=== Excerpted records ===

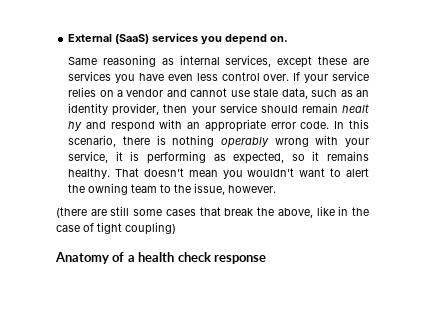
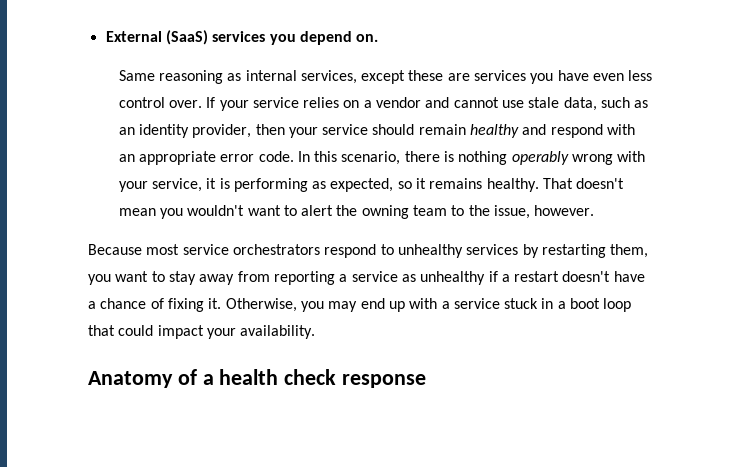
- If your service relies on a vendor and cannot use stale data, such as an identity provider, then your service should remain healt hy and respond with an appropriate error code.
+ If your service relies on a vendor and cannot use stale data, such as an identity provider, then your service should remain healthy and respond with an appropriate error code.
- (there are still some cases that break the above, like in the case of tight coupling)
+ Because most service orchestrators respond to unhealthy services by restarting them, you want to stay away from reporting a service as unhealthy if a restart doesn't have a chance of fixing it. Otherwise, you may end up with a service stuck in a boot loop that could impact your availability.

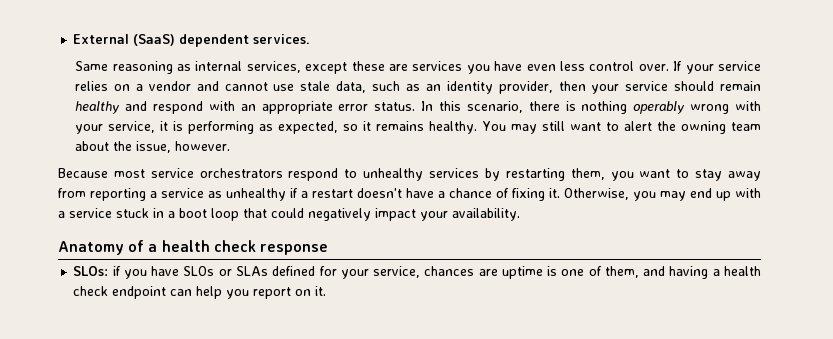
- External (SaaS) services you depend on.
+ External (SaaS) dependent services.
- If your service relies on a vendor and cannot use stale data, such as an identity provider, then your service should remain healthy and respond with an appropriate error code.
+ If your service relies on a vendor and cannot use stale data, such as an identity provider, then your service should remain healthy and respond with an appropriate error status.
- That doesn't mean you wouldn't want to alert the owning team to the issue, however.
+ You may still want to alert the owning team about the issue, however.
- Otherwise, you may end up with a service stuck in a boot loop that could impact your availability.
+ Otherwise, you may end up with a service stuck in a boot loop that could negatively impact your availability.
+ SLOs: if you have SLOs or SLAs defined for your service, chances are uptime is one of them, and having a health check endpoint can help you report on it.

===

### Brief:
Return every line above word for word, minus images.

### Exercise result:
- If your service relies on a vendor and cannot use stale data, such as an identity provider, then your service should remain healt hy and respond with an appropriate error code.
+ If your service relies on a vendor and cannot use stale data, such as an identity provider, then your service should remain healthy and respond with an appropriate error code.
- (there are still some cases that break the above, like in the case of tight coupling)
+ Because most service orchestrators respond to unhealthy services by restarting them, you want to stay away from reporting a service as unhealthy if a restart doesn't have a chance of fixing it. Otherwise, you may end up with a service stuck in a boot loop that could impact your availability.

- External (SaaS) services you depend on.
+ External (SaaS) dependent services.
- If your service relies on a vendor and cannot use stale data, such as an identity provider, then your service should remain healthy and respond with an appropriate error code.
+ If your service relies on a vendor and cannot use stale data, such as an identity provider, then your service should remain healthy and respond with an appropriate error status.
- That doesn't mean you wouldn't want to alert the owning team to the issue, however.
+ You may still want to alert the owning team about the issue, however.
- Otherwise, you may end up with a service stuck in a boot loop that could impact your availability.
+ Otherwise, you may end up with a service stuck in a boot loop that could negatively impact your availability.
+ SLOs: if you have SLOs or SLAs defined for your service, chances are uptime is one of them, and having a health check endpoint can help you report on it.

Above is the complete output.